Supplied information:

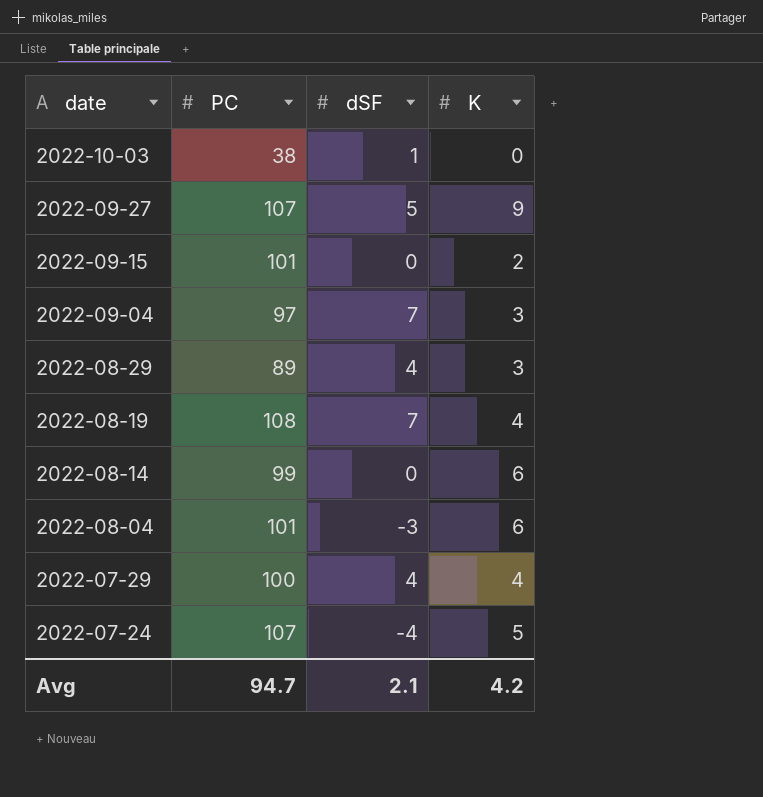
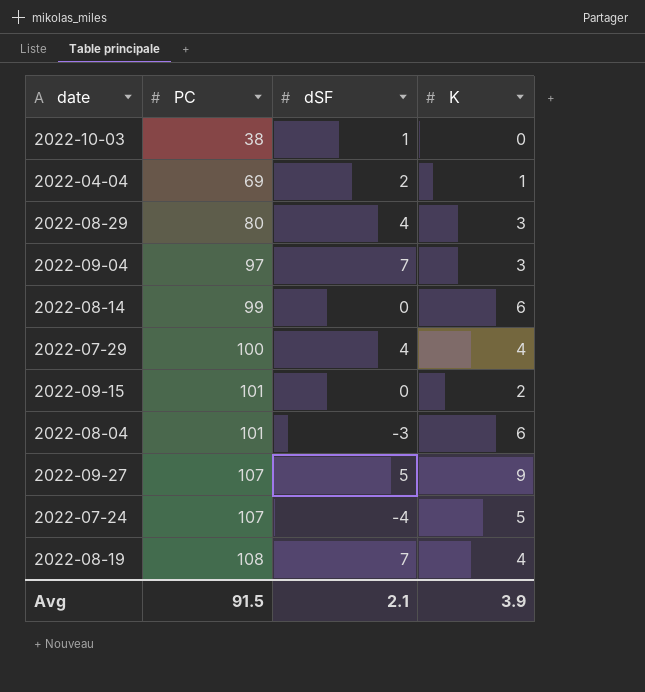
row order: date descending -> PC ascending
row 2022-04-04: none -> 69 | 2 | 1
2022-08-29 | PC: 89 -> 80
Avg | PC: 94.7 -> 91.5
Avg | K: 4.2 -> 3.9

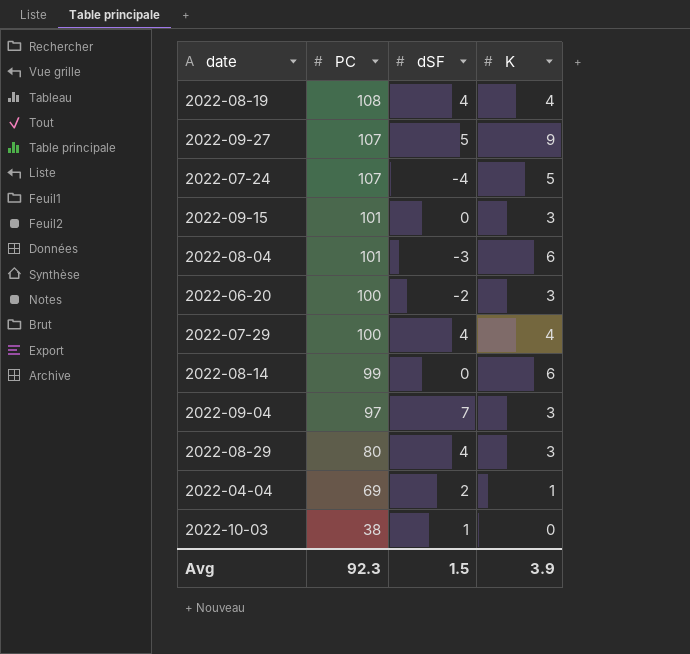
row order: PC ascending -> PC descending
2022-08-19 | dSF: 7 -> 4
2022-09-15 | K: 2 -> 3
row 2022-06-20: none -> 100 | -2 | 3
Avg | PC: 91.5 -> 92.3
Avg | dSF: 2.1 -> 1.5

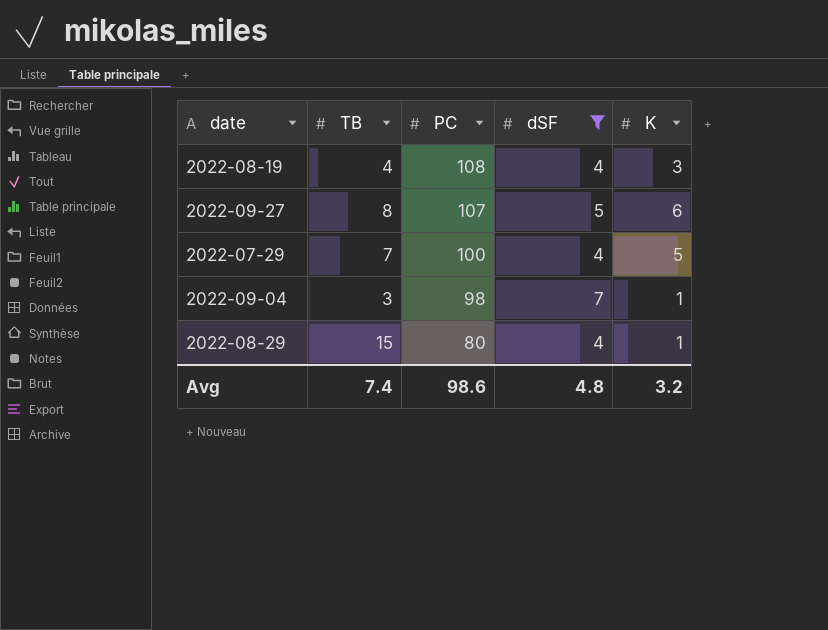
filter: none -> dSF >= 4
column TB | position: none -> 2
2022-08-19 | K: 4 -> 3
2022-09-27 | K: 9 -> 6
2022-07-29 | K: 4 -> 5
2022-09-04 | PC: 97 -> 98
2022-09-04 | K: 3 -> 1
2022-08-29 | K: 3 -> 1
Avg | PC: 92.3 -> 98.6
Avg | dSF: 1.5 -> 4.8
Avg | K: 3.9 -> 3.2

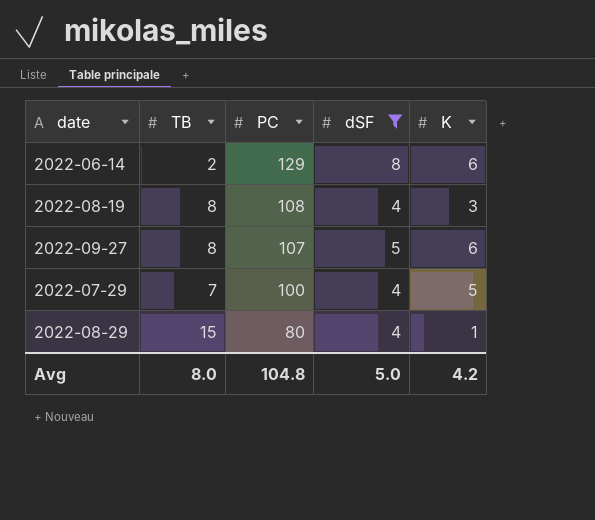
row 2022-09-04: 3 | 98 | 7 | 1 -> none
row 2022-06-14: none -> 2 | 129 | 8 | 6
2022-08-19 | TB: 4 -> 8
Avg | TB: 7.4 -> 8.0
Avg | PC: 98.6 -> 104.8
Avg | dSF: 4.8 -> 5.0
Avg | K: 3.2 -> 4.2

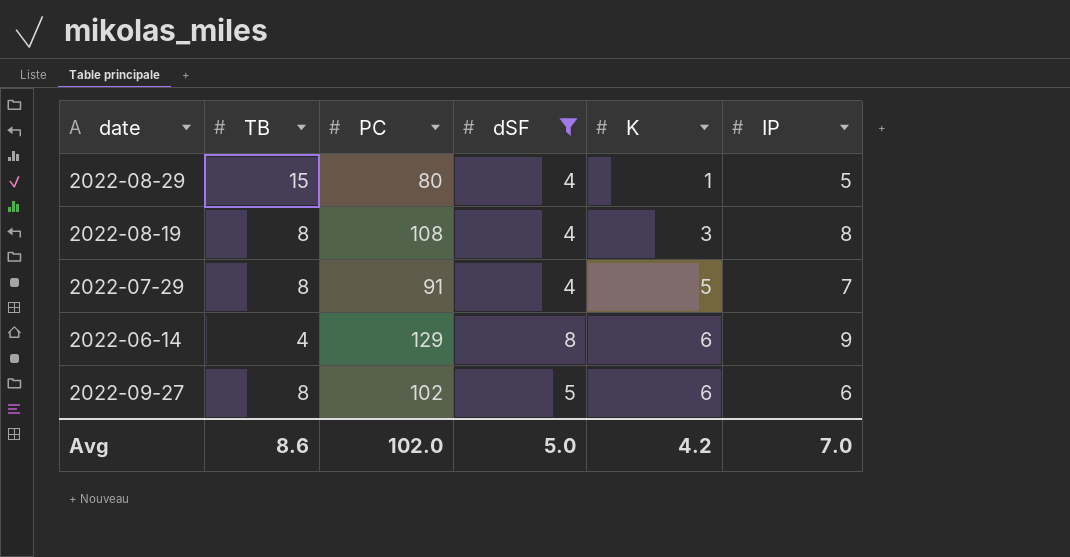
row order: PC descending -> K ascending
column IP | position: none -> 6
2022-07-29 | TB: 7 -> 8
2022-07-29 | PC: 100 -> 91
2022-06-14 | TB: 2 -> 4
2022-09-27 | PC: 107 -> 102
Avg | TB: 8.0 -> 8.6
Avg | PC: 104.8 -> 102.0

Exercise requirements: Please retype, exactly and only, the lines from the one holding "2022-08-19 | TB: 4 -> 8" to the end of the entries, both ends included, without any pictures.

Exercise answer:
2022-08-19 | TB: 4 -> 8
Avg | TB: 7.4 -> 8.0
Avg | PC: 98.6 -> 104.8
Avg | dSF: 4.8 -> 5.0
Avg | K: 3.2 -> 4.2

row order: PC descending -> K ascending
column IP | position: none -> 6
2022-07-29 | TB: 7 -> 8
2022-07-29 | PC: 100 -> 91
2022-06-14 | TB: 2 -> 4
2022-09-27 | PC: 107 -> 102
Avg | TB: 8.0 -> 8.6
Avg | PC: 104.8 -> 102.0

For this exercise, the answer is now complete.